Quando assumere una badante?

in primis perché oltre all’assistenza fisica alla persona anziana, nelle mansioni (specificate sul contratto) potrebbero rientrare anche la preparazione dei pasti, la pulizia dell’abitazione, il lavaggio degli indumenti e quindi poche ore stabilite da dedicare all’assistito, non sarebbero sufficienti.

 

Casa, dolce casa

Inoltre, un aspetto da non sottovalutare specialmente se il nostro caro è una persona anziana: la propria casa! Proprio così, la maggior parte delle persone di età avanzata preferiscono ricevere assistenza in un luogo a loro familiare, sia per abitudine dei movimenti e della familiarità con gli spazi, sia per un legame affettivo con quest’ultima.

Infatti, molte volte anche la scelta della casa di riposo può diventare un’arma a doppio taglio proprio per questo motivo: la lontananza dalla casa, dai parenti e dagli amici potrebbe far scaturire nell’assistito un peggioramento della condizione emotiva.

È poi scontato che una badante che assiste un’unica persona h24 è più attenta a cogliere anche i segnali che possono essere utile per l’assistito. Se vogliamo quindi ottimizzare al meglio le giornate dei nostri cari, diventa necessaria l’assunzione di una badante convivente.

 

Un’altra caratteristica da tenere fortemente in considerazione è il profilo esperienziale di una badante convivente

Una persona che ha sposato questa professione e che nel corso degli anni si è formata non solo attraverso la parte pratica del lavoro ma anche seguendo corsi di formazione (che magari le hanno anche conferito una certificazione es.OSS), è più propensa per un lavoro a lungo termine e quindi difficilmente accetterà incarichi ad ore.

Queste badanti sono quelle che noi definiamo PRIMUM. Attenzione, non stiamo dicendo che le badanti conviventi siano migliori di quelle ad ore, ma stiamo spiegando al cliente i vantaggi legati all’assunzione di una badante convivente.
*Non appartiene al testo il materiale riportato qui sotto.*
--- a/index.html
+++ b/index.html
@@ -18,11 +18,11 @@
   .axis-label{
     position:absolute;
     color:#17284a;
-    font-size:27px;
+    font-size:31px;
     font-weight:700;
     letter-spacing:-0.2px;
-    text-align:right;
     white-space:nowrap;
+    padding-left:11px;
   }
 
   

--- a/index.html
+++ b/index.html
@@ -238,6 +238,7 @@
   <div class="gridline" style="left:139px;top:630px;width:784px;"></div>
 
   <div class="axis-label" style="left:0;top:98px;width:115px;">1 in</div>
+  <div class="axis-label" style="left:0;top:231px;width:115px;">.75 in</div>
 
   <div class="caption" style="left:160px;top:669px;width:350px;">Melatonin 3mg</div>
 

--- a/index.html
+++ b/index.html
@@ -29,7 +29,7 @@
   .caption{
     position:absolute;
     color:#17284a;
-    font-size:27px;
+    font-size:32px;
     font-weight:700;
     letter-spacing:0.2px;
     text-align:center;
Per rafforzare questa tesi, vi diciamo che un ottimo modo per tenere in forma gli assistiti che non presentano problemi fisici gravi e che quindi possono camminare (col supporto di un’altra persona) è proprio quello della passeggiatina vicino casa.
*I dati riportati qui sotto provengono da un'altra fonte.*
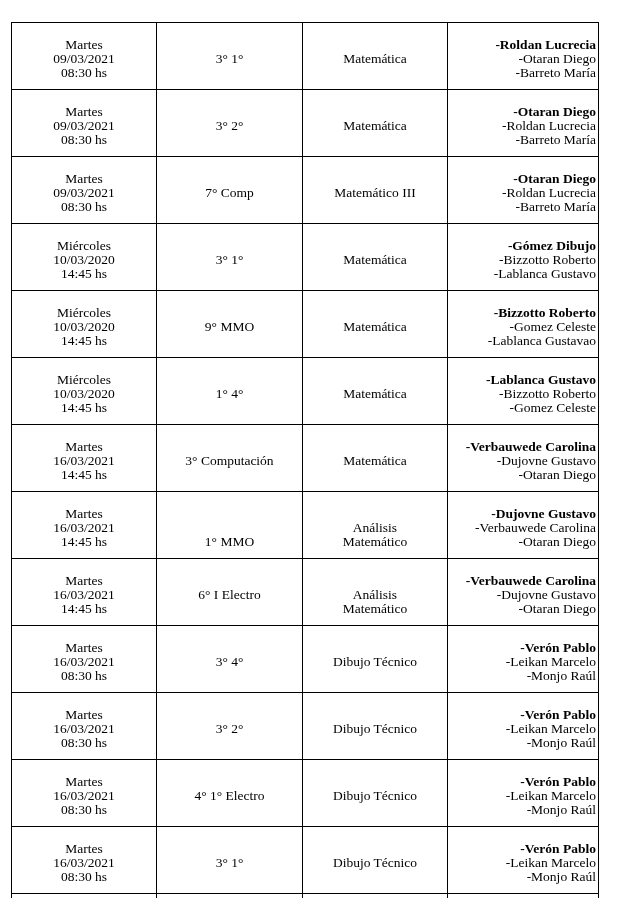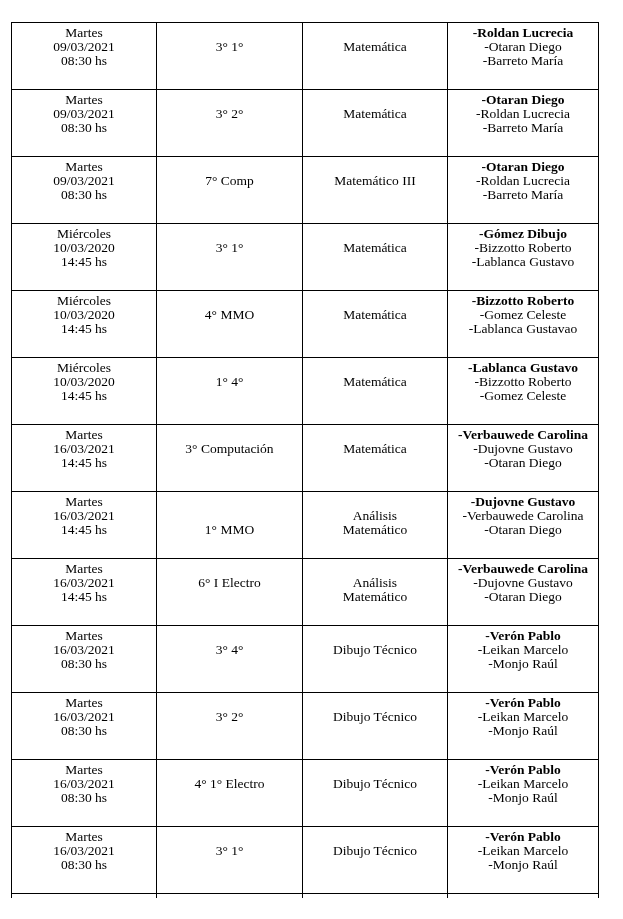--- a/index.html
+++ b/index.html
@@ -19,7 +19,7 @@
     box-sizing: border-box;
     height: 67px;
     vertical-align: top;
-    padding: 3px 2px 0 2px;
+    padding: 15px 2px 0 2px;
     font-size: 13.5px;
     line-height: 14px;
   }

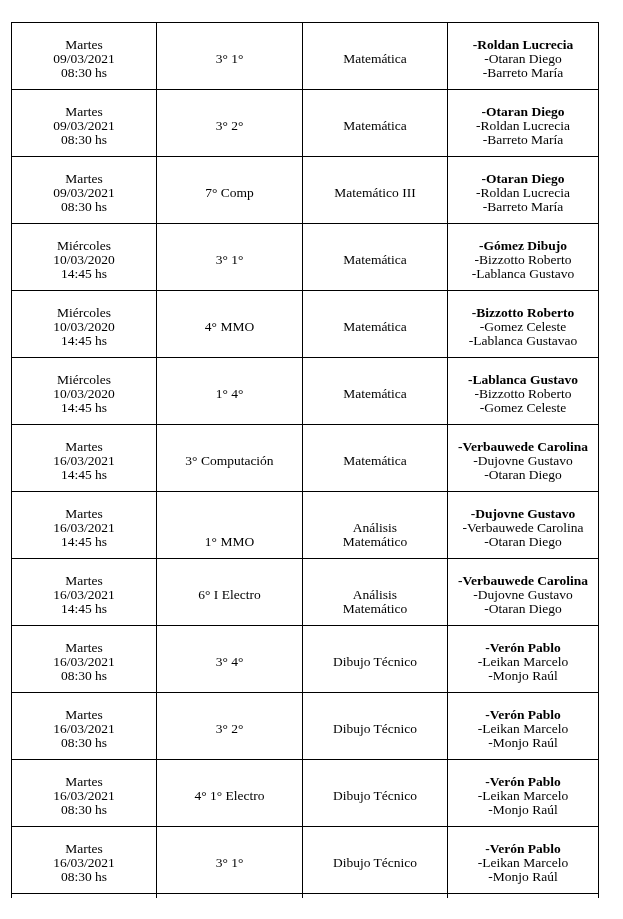--- a/index.html
+++ b/index.html
@@ -24,7 +24,7 @@
     line-height: 14px;
   }
   td.dt, td.cls, td.subj { text-align: center; white-space: pre-line; }
-  td.teach { text-align: center; padding-left: 4px; }
+  td.teach { text-align: right; padding-left: 4px; }
   .t-lead { font-weight: bold; }
   .t-rest { white-space: pre-line; }
 

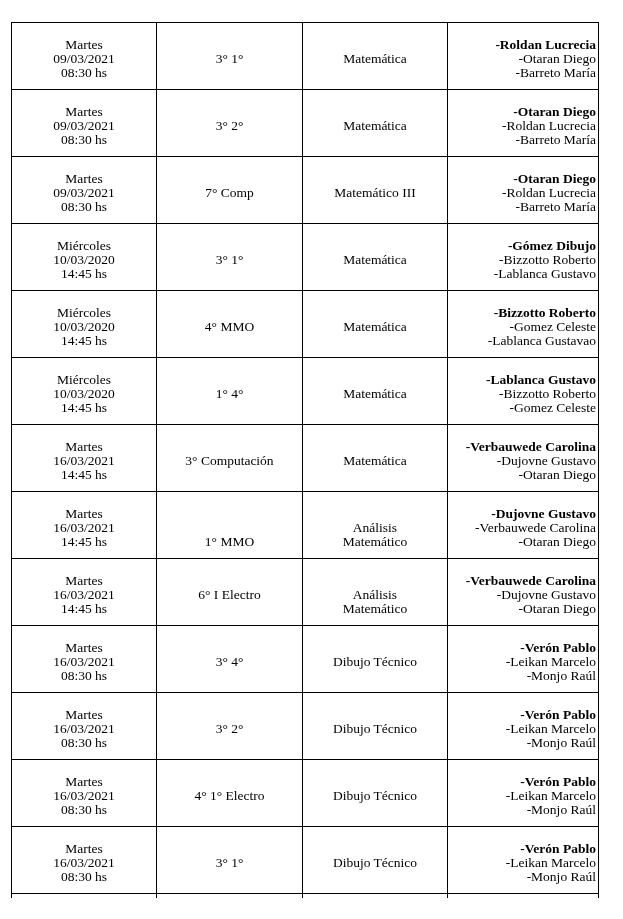--- a/index.html
+++ b/index.html
@@ -108,7 +108,7 @@
 10/03/2020
 14:45 hs</td>
         <td class="cls">
-4° MMO</td>
+9° MMO</td>
         <td class="subj">
 Matemática</td>
         <td class="teach">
E quindi il vantaggio di avere una badante convivente potrebbe essere quello di poter fare quattro passi a qualsiasi ora del giorno. Perché si sa, le persone anziane sono come dei bambini, se nel momento della loro richiesta nessuno può soddisfarle potrebbero poi indispettirsi e rinunciare al loro desiderio.
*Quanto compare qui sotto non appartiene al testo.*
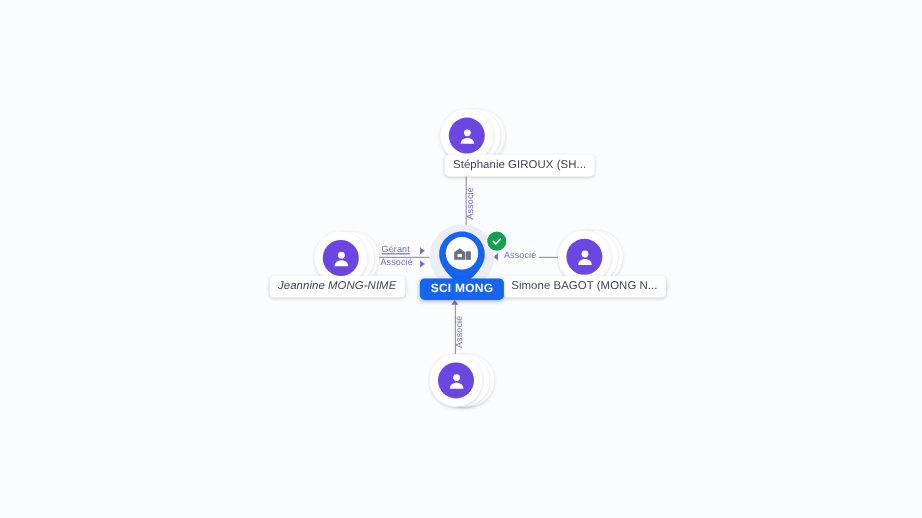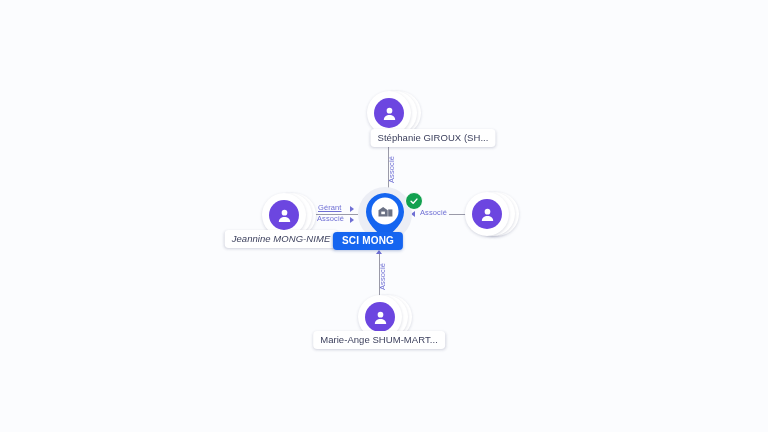--- a/index.html
+++ b/index.html
@@ -255,7 +255,7 @@
       </svg>
     </div>
   </div>
-  <div class="company-label" style="left:368px; top:232px;text-align:center;">SCI MONG</div>
+  <div class="company-label" style="left:385px; top:232px;text-align:center;">SCI MONG</div>
 
 </div>
 

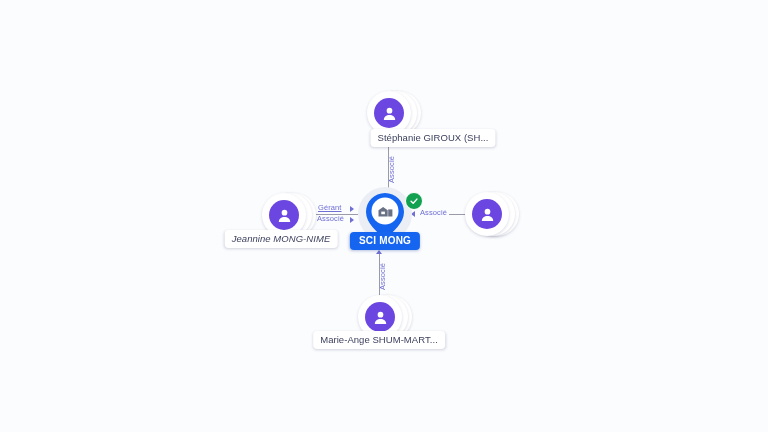--- a/index.html
+++ b/index.html
@@ -219,6 +219,7 @@
       </div>
     </div>
   </div>
+  <div class="node-label" style="left:487px; top:230px;">Simone BAGOT (MONG N...</div>
 
   <div class="node" style="left:380px; top:317px;">
     <div class="avatar-stack">

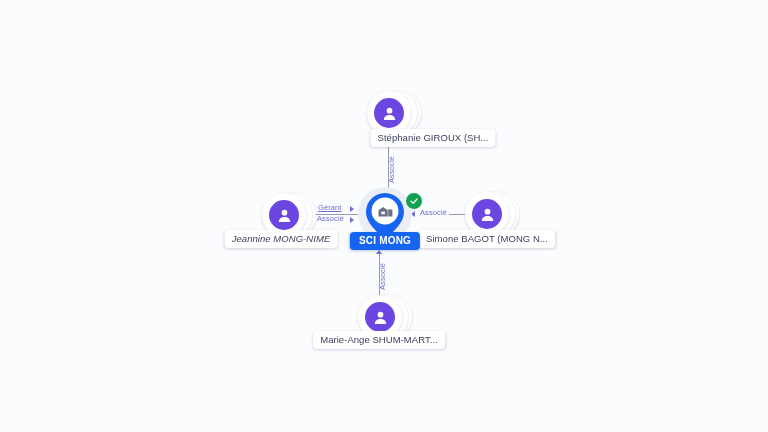--- a/index.html
+++ b/index.html
@@ -235,7 +235,6 @@
       </div>
     </div>
   </div>
-  <div class="node-label" style="left:379px; top:331px;">Marie-Ange SHUM-MART...</div>
 
   <div class="company-node" style="left:385px; top:214px;">
     <div class="pin-halo"></div>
Questo aspetto potrebbe sembrare di non rilevante importanza, ma vi garantiamo che spesso una passeggiata può far bene oltre al fisico anche alla mente.
Per concludere… prendete nota di tutte le esigenze dell’assistito ma anche delle vostre, cercate però di virare sull’assunzione di una badante convivente: vedere un nostro caro felice, migliora anche la nostra vita!